* [Directions for this task]:
This task calls for copying every line of the records that includes the word "CUDA".

Data extracted from a collection

==========

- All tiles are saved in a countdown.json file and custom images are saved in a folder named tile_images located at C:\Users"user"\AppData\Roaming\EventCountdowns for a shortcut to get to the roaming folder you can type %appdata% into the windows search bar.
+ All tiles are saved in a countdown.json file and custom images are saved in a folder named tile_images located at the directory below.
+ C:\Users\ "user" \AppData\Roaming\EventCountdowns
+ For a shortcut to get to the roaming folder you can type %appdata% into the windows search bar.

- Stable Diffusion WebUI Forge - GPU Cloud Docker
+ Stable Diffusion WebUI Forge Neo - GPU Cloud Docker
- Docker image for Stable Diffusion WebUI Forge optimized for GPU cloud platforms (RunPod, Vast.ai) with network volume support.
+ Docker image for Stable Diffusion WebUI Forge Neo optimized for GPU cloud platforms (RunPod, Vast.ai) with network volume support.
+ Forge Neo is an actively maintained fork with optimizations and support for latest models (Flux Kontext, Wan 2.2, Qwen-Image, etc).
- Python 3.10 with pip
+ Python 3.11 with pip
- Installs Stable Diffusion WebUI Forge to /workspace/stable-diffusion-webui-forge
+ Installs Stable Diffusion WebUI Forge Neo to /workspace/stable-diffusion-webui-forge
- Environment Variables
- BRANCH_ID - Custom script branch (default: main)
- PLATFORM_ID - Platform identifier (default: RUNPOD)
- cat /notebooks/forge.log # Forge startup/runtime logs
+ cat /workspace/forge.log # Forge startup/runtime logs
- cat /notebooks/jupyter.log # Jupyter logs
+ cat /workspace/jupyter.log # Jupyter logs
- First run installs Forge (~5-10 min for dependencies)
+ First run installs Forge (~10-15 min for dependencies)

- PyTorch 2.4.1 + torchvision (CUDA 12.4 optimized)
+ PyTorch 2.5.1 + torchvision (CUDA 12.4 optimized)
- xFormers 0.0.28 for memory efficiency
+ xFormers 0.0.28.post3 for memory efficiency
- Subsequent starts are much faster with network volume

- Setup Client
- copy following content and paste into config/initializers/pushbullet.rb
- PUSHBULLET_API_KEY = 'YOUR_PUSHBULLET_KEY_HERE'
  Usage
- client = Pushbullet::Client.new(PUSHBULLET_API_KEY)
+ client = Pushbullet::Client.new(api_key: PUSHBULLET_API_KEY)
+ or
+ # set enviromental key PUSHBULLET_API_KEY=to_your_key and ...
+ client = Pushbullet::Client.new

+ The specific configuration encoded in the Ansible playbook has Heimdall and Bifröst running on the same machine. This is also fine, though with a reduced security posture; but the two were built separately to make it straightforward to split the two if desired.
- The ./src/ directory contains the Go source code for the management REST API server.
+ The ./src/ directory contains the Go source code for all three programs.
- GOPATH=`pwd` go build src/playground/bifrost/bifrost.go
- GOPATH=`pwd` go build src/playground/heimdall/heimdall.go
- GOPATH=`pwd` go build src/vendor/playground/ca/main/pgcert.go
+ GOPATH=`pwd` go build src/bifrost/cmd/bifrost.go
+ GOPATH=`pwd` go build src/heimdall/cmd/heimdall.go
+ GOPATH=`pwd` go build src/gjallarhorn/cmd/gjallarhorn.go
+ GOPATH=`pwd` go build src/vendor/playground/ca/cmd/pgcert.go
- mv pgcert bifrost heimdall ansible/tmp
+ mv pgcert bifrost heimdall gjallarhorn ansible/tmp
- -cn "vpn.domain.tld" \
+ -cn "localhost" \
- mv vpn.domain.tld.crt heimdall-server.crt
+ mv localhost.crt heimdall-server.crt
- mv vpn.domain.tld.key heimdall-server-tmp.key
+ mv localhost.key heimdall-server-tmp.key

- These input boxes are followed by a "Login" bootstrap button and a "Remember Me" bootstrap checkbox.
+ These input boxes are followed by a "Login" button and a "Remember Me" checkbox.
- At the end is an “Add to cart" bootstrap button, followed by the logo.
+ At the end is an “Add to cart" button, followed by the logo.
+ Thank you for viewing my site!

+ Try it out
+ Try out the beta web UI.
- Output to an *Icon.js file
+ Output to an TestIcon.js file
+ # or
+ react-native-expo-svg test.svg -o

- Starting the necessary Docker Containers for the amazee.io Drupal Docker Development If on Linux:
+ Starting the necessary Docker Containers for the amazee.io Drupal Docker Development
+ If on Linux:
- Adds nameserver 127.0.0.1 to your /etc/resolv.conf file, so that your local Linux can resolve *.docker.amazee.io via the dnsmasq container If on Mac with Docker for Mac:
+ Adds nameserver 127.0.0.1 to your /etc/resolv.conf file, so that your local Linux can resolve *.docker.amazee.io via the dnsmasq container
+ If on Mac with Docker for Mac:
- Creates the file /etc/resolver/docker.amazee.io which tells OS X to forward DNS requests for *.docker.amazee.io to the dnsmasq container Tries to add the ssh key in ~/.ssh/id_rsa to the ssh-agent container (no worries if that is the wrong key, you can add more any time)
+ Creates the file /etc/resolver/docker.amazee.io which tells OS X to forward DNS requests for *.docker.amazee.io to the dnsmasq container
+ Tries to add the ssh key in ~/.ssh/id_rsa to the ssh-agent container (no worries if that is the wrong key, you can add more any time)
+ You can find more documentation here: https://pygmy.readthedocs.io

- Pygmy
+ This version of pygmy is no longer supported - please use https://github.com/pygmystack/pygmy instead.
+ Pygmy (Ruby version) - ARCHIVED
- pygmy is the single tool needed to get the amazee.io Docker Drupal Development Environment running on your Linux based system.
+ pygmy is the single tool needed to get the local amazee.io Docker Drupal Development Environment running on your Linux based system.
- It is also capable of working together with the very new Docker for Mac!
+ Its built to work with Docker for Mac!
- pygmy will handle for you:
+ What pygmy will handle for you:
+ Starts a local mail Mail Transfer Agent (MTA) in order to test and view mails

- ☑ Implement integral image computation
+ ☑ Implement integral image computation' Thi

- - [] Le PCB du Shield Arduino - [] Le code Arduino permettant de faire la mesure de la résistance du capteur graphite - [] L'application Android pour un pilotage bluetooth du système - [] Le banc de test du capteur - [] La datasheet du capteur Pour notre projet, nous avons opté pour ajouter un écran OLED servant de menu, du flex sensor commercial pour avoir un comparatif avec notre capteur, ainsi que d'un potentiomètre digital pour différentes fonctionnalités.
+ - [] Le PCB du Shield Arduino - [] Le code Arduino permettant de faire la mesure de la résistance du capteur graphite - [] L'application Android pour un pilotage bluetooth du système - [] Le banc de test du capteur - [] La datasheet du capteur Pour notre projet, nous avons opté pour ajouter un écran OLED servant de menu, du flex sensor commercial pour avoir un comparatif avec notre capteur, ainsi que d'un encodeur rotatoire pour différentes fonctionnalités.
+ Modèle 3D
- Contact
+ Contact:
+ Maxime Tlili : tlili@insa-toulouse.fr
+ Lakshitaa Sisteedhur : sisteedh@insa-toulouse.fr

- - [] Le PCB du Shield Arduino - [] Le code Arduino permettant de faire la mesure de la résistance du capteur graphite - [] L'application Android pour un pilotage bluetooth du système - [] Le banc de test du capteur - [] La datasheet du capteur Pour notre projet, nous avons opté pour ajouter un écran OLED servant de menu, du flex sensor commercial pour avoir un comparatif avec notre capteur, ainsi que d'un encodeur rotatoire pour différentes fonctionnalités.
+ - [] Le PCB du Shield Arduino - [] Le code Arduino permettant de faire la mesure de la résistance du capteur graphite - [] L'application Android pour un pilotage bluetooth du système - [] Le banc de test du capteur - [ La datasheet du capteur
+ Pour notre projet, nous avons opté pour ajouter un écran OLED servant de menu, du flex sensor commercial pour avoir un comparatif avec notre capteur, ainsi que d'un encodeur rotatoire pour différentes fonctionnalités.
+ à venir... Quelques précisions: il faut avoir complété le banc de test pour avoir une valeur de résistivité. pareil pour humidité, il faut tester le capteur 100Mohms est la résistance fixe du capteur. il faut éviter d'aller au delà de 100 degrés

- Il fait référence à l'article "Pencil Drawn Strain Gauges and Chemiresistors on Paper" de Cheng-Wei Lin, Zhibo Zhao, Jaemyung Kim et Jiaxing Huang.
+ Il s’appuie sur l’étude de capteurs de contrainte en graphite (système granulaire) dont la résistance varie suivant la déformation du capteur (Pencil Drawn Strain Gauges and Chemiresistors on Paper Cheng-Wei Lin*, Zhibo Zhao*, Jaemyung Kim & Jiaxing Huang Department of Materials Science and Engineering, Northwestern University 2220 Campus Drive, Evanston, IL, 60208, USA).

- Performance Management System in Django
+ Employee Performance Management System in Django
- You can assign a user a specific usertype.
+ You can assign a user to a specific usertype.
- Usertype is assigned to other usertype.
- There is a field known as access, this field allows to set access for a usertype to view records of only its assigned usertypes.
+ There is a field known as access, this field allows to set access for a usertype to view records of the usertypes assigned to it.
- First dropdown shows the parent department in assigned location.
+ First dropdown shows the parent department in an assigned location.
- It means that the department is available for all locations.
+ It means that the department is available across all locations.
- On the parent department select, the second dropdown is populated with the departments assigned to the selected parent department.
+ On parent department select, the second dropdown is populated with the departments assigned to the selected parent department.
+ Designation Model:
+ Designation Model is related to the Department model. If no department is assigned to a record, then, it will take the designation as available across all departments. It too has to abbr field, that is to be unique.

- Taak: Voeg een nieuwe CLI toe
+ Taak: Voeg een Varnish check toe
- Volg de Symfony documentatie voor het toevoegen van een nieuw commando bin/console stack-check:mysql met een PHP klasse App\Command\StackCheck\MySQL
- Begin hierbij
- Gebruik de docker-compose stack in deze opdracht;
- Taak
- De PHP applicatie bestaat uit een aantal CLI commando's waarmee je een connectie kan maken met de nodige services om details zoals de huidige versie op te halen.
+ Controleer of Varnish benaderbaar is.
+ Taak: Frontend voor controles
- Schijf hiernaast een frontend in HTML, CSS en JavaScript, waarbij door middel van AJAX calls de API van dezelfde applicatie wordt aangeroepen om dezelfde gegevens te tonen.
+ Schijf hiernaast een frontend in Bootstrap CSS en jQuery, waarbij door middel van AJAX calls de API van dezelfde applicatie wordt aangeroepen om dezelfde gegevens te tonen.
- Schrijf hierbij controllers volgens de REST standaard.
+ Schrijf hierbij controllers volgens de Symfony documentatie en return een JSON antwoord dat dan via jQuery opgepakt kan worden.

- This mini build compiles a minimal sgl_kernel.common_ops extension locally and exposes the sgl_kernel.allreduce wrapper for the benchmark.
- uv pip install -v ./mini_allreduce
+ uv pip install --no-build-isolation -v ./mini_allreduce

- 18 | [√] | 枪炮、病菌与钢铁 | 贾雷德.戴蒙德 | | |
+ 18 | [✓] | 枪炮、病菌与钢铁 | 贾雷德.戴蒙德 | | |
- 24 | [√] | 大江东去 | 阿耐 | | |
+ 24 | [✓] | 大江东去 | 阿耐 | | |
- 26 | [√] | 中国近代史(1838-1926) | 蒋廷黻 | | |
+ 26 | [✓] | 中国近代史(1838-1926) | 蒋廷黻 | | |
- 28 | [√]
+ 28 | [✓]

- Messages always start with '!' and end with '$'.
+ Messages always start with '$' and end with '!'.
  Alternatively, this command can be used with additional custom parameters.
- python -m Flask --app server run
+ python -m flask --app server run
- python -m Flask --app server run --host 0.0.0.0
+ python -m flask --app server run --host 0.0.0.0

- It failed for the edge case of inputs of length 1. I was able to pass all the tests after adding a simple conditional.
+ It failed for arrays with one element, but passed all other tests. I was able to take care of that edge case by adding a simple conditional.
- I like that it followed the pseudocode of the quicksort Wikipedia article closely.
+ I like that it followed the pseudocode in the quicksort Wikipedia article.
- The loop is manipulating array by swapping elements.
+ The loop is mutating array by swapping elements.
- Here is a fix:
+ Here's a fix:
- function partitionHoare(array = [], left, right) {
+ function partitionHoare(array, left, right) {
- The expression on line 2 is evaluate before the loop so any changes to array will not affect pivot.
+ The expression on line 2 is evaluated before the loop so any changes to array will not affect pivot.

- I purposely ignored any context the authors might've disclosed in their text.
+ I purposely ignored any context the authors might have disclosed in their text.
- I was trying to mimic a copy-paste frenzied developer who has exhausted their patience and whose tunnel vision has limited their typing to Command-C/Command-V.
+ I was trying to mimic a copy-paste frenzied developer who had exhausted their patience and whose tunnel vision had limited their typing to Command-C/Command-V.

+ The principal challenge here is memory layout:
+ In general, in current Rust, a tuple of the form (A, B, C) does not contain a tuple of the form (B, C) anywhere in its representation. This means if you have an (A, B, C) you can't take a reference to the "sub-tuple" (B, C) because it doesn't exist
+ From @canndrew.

==========

* [Finished task]:
- PyTorch 2.4.1 + torchvision (CUDA 12.4 optimized)
+ PyTorch 2.5.1 + torchvision (CUDA 12.4 optimized)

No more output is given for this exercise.